Lorsque
en 1997 Marie France sort un album éponyme sur lequel
elle a écrit plusieurs textes, on pouvait imaginer
que, lasse de jouer avec ses nombreux masques (de Marylin,
d'égérie, de muse glamour etc), elle allait
enfin lever un coin du voile. Mais c'était mal la
connaître... En effet l'album s'ouvre sur de longues
vocalises mystérieuses venues du fond de la nuit
(et soutenues par des accords de guitare épars):
"J'allais le long des rues / Je cherchais la lumière
/ Toute seule sur mon chemin...". Lynch n'est pas loin,
le mystère s'épaissit, ce que confirme d'ailleurs
le dernier titre de l'album, "Le deuxième tiroir",
écrit par Juliette Desurmont: "Ne t'imagine
pas que dans ce tiroir-là se trouve ma vie entière
[…] Dans le deuxième tiroir / Il n'y a pas
tout mon moi". Ainsi Marie France brouille les pistes
et nous abandonne dans les méandres secrets de nos
propres vies...
Entre
ces deux sommets de l'album, Marie France distille des indices
qui nous sont plus familiers.

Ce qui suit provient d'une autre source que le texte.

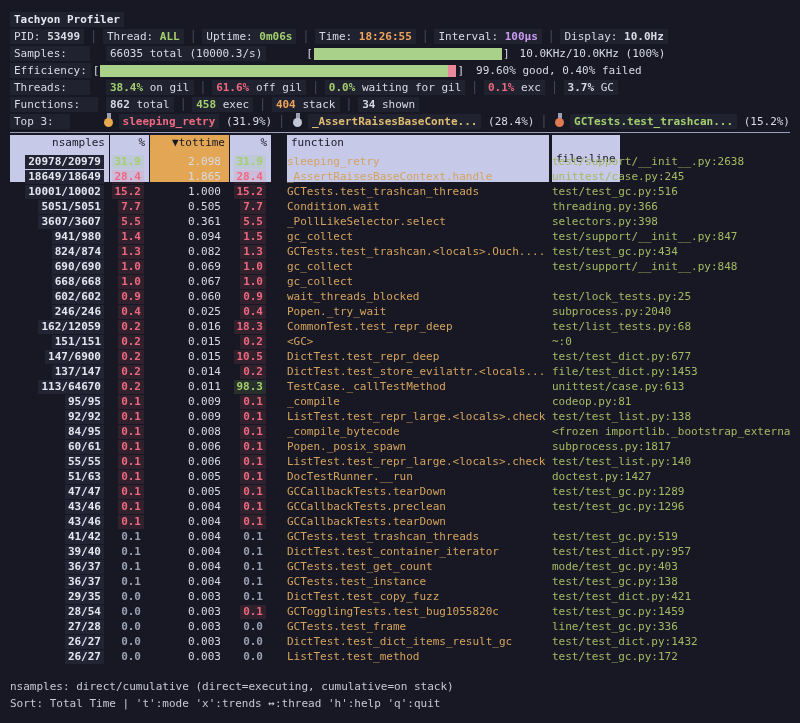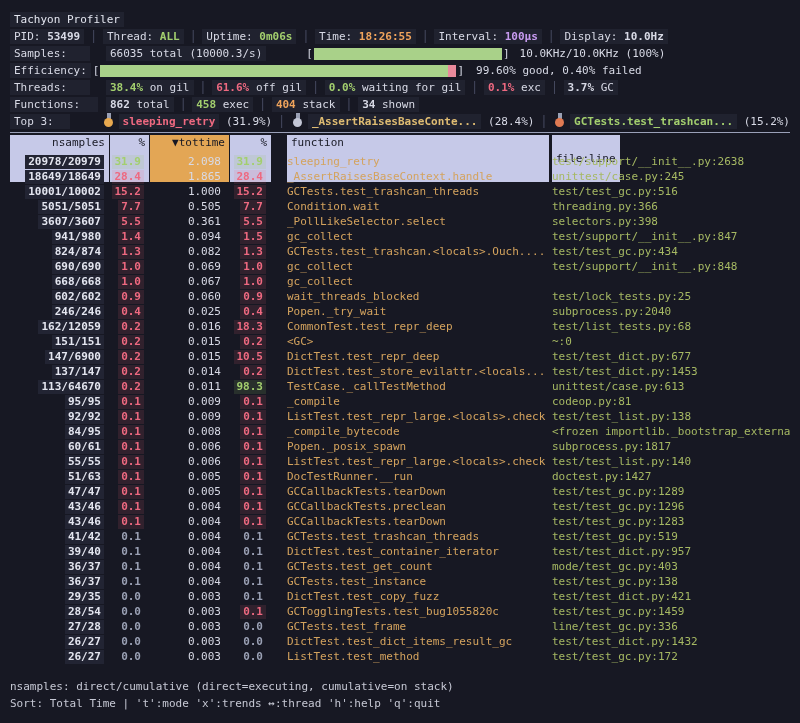"Tachyon Profiler" .title { font-weight: normal -> bold }
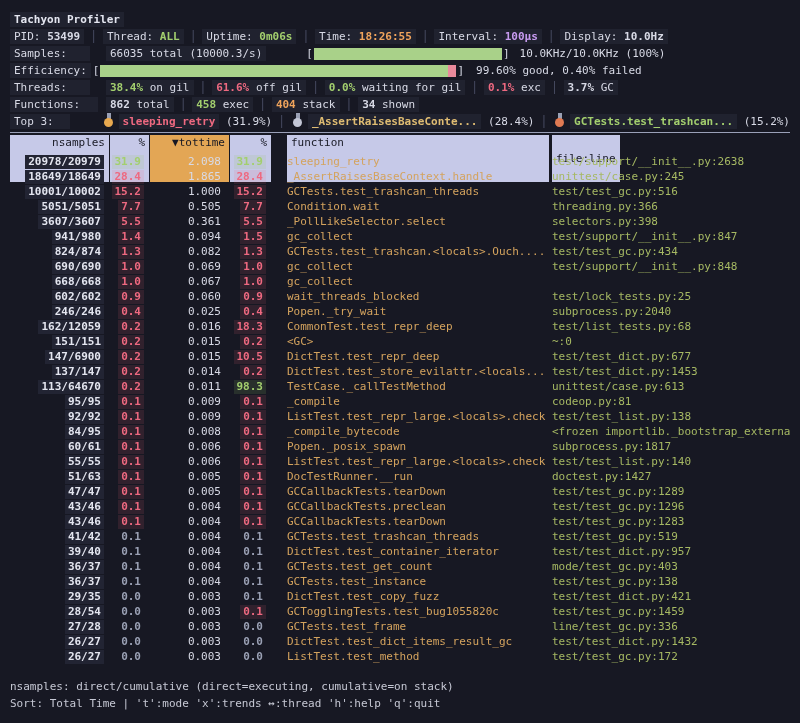"test/test_dict.py:1453" div.cell { text: test/test -> file/test }
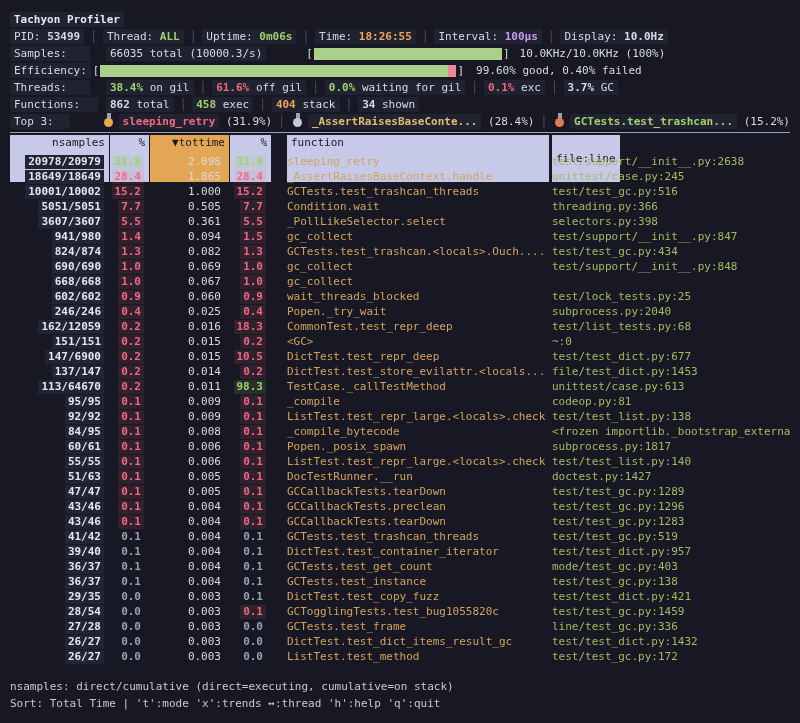"test/test_gc.py:1283" div.cell { html: <div>test/test_gc.py:1283</div> -> none }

Le glamour: "Une mèche
rebelle pour cacher mon émoi / J'suis prête
pour une nuit blanche / Le plus banal des coins de rue devient
un vrai décor" ("Envie de continuer");
l'humour: "J'suis terrifiée sur mon plumard,
je n'ose pas ouvrir les yeux / Autour de moi c'est un foutoir,
il faudrait que je range un peu" ("Le p'tit bordel");
le tragique: "J'étais si bas, décidée
à ne voir ici-bas / Qu'un abîme, un gouffre
où d'aucun se noie / Lessivée par l'effet
retard qui de part en part / Comme une lame de rasoir tranche
les coeurs trahis" ("Les coeurs trahis");
jusqu'à la reprise de son philosophique "On
se voit se voir", dans une version enregistrée
en concert, chantée avec plus de profondeur et de
nuances qu'en 1976 pour la bande originale de Barocco
d'André Téchiné.
Le
précedent album de Marie France était rock;
ici, peut-être sous l'influence de Yan Péchin,
arrangeur et compositeur de plusieurs titres, elle prend
le parti de la pop. Elle en a d'ailleurs réuni l'intelligentsia:
Daniel Darc, Juliette Desurmont, Jacques Duvall (qui lui
offrit ses premières chansons), Marc Almond (pour
une reprise en anglais de "Sherazade", déjà
enregistré en français sur le maxi CD Marie
et Marc), le tout mixé par Mirwais (avant Madonna).
Marie France dès le deuxième titre avait prévenu:
"Tout ce que je veux c'est tout / Tout tout tout, j'ai
dit tout / Tout ce que je veux c'est tout / Tout de suite,
j'le mérite". Et en effet, ils ont tous obéi,
lui offrant une couronne: Marie France, reine de la Pop.